» **TASK STATEMENT**: A single figure is required: the number of lines below that contain "font".
+===+
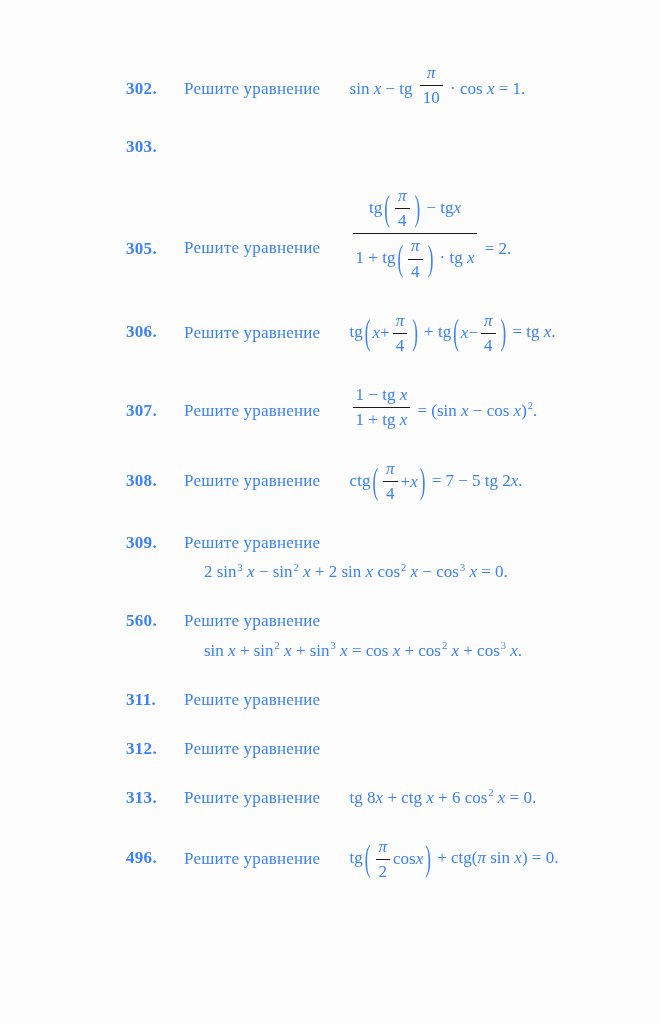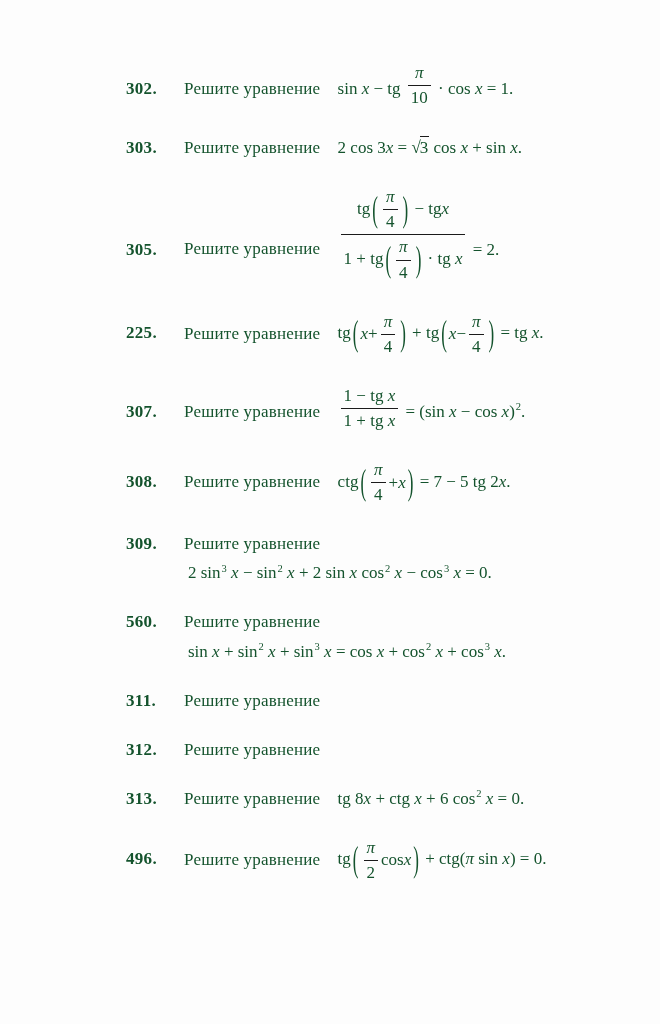--- a/index.html
+++ b/index.html
@@ -17,7 +17,7 @@
     padding: 62px 34px 0 126px;
     overflow: hidden;
     font-family: "Liberation Serif", "DejaVu Serif", serif;
-    color: #14532d;
+    color: #3b82f6;
     font-size: 17px;
     line-height: 1.3;
   }

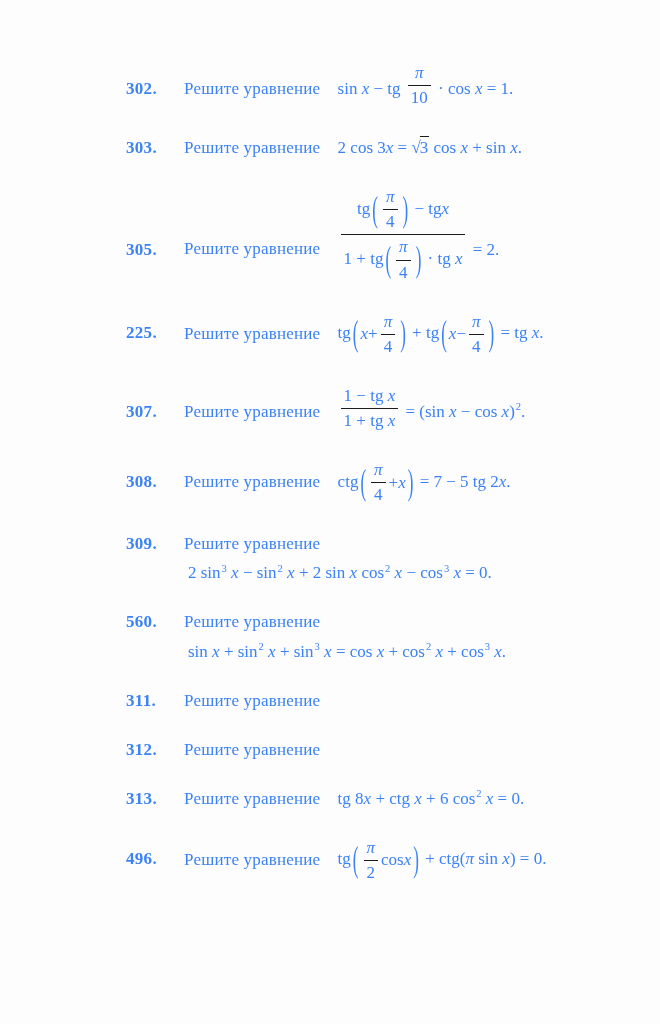--- a/index.html
+++ b/index.html
@@ -40,7 +40,7 @@
     text-align: center;
   }
   .eq {
-    margin-left: 13px;
+    margin-left: 25px;
     white-space: nowrap;
   }
   .problem.block .eq {

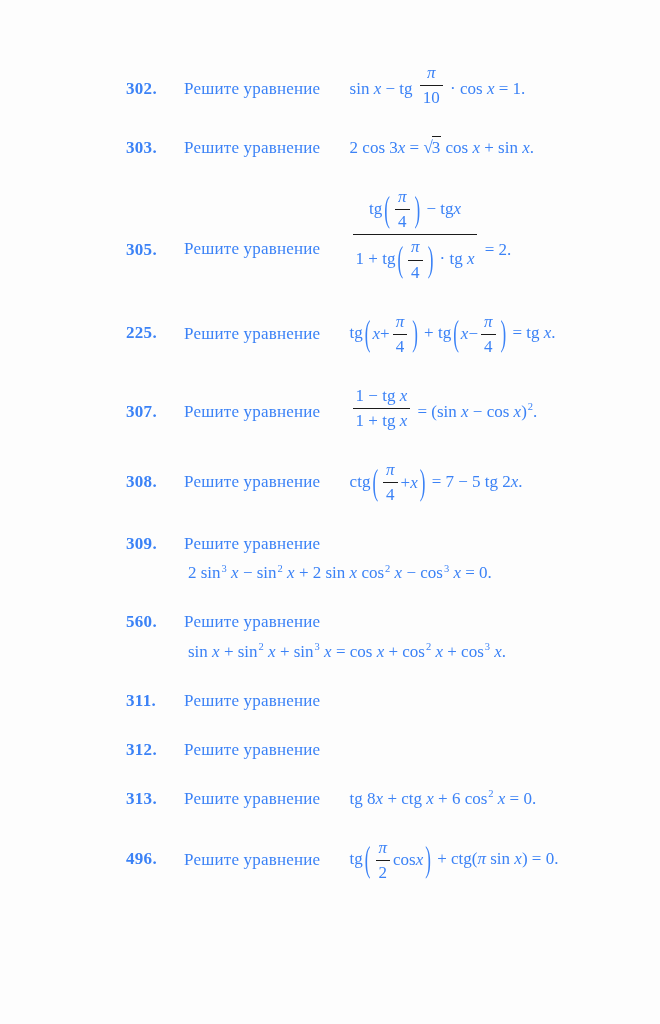--- a/index.html
+++ b/index.html
@@ -113,10 +113,6 @@
 
   <div class="problem">
     <span class="pnum">303.</span>
-    <div class="pbody">
-      <span class="prompt">Решите уравнение</span>
-      <span class="eq"><span class="mr">2 cos 3</span><span class="mi">x</span><span class="mr"> = </span><span class="msqrt"><span class="rad">√</span><span class="vinc">3</span></span><span class="mr"> cos </span><span class="mi">x</span><span class="mr"> + sin </span><span class="mi">x</span><span class="mr">.</span></span>
-    </div>
   </div>
 
 

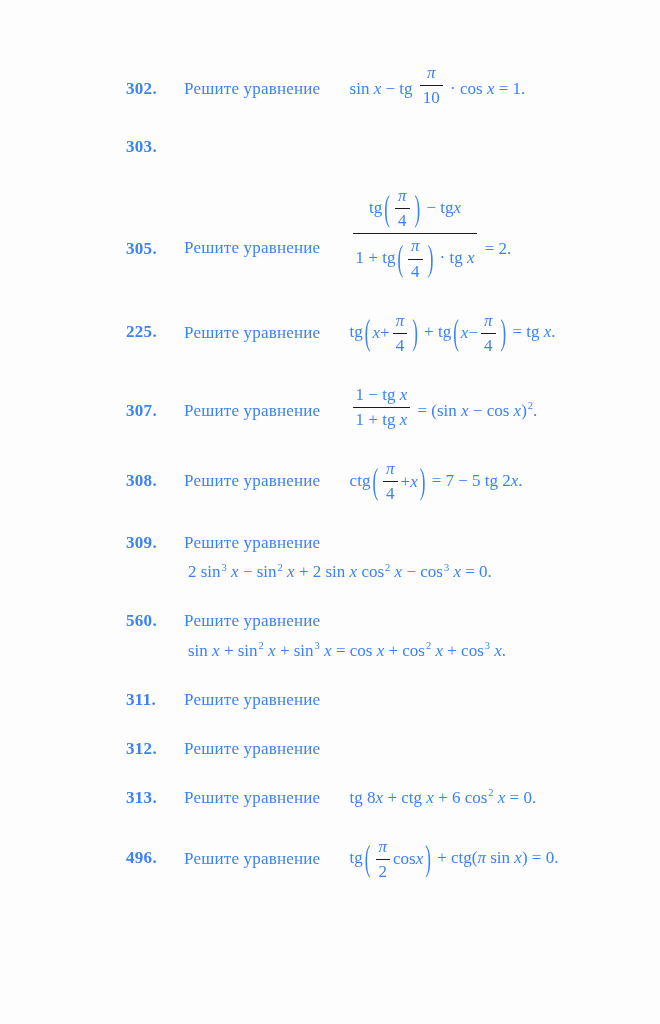--- a/index.html
+++ b/index.html
@@ -143,7 +143,7 @@
   </div>
 
   <div class="problem">
-    <span class="pnum">225.</span>
+    <span class="pnum">306.</span>
     <div class="pbody">
       <span class="prompt">Решите уравнение</span>
       <span class="eq"><span class="mr">tg</span><span class="mpar">

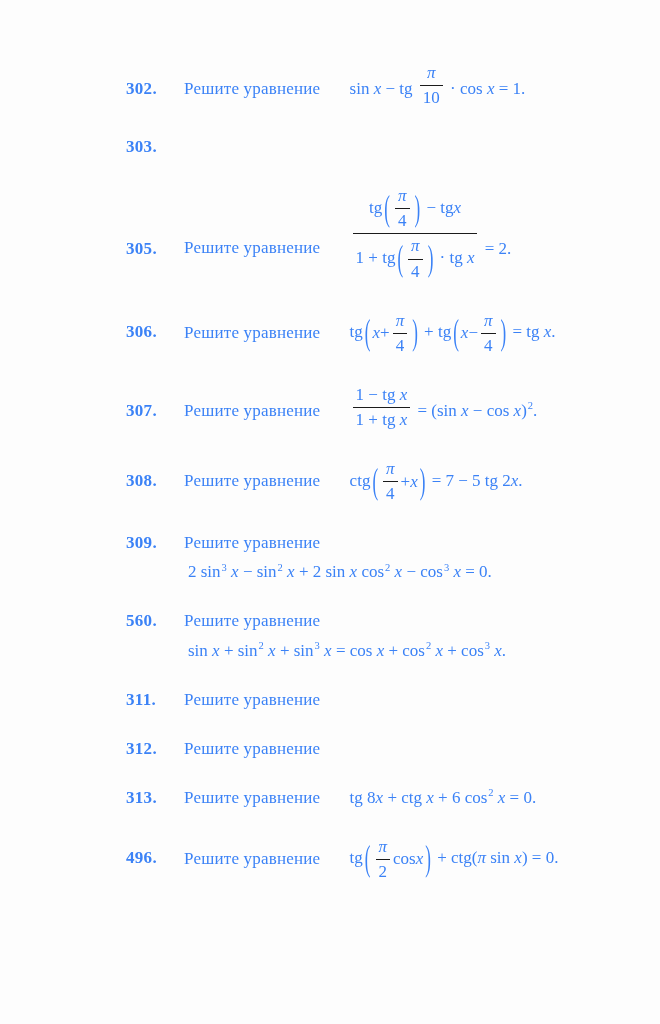--- a/index.html
+++ b/index.html
@@ -45,7 +45,7 @@
   }
   .problem.block .eq {
     display: block;
-    margin: 7px 0 0 4px;
+    margin: 7px 0 0 20px;
   }
   
   .mr { font-style: normal; }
+===+
» **EXERCISE RESPONSE**: 3